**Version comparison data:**

-=-=-

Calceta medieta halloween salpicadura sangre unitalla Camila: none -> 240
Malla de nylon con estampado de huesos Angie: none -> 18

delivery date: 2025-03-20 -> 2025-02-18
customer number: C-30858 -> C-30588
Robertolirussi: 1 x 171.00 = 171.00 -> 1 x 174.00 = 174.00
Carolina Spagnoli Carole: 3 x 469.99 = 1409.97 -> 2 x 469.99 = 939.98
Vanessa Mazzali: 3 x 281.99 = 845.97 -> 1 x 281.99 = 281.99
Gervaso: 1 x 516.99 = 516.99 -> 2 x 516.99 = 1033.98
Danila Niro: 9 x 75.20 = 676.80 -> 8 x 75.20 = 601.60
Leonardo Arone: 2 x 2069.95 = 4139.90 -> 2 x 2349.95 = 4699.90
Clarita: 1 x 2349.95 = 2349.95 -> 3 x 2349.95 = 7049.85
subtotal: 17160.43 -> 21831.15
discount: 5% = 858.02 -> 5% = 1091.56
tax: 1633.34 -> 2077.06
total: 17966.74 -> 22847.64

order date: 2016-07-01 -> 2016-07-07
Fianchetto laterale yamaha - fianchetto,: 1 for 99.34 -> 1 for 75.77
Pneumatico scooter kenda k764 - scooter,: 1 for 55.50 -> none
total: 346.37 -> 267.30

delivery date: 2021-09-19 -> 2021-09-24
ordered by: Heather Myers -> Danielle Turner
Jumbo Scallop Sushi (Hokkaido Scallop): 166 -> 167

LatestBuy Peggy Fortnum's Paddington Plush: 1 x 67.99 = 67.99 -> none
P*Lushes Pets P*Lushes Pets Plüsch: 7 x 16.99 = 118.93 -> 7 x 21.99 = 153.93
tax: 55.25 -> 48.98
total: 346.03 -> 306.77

-=-=-

**Your task:**
Only the lines from the start of the data to the line holding "Robertolirussi: 1 x" are wanted; return them exactly, both ends included.

**Written solution:**
Calceta medieta halloween salpicadura sangre unitalla Camila: none -> 240
Malla de nylon con estampado de huesos Angie: none -> 18

delivery date: 2025-03-20 -> 2025-02-18
customer number: C-30858 -> C-30588
Robertolirussi: 1 x 171.00 = 171.00 -> 1 x 174.00 = 174.00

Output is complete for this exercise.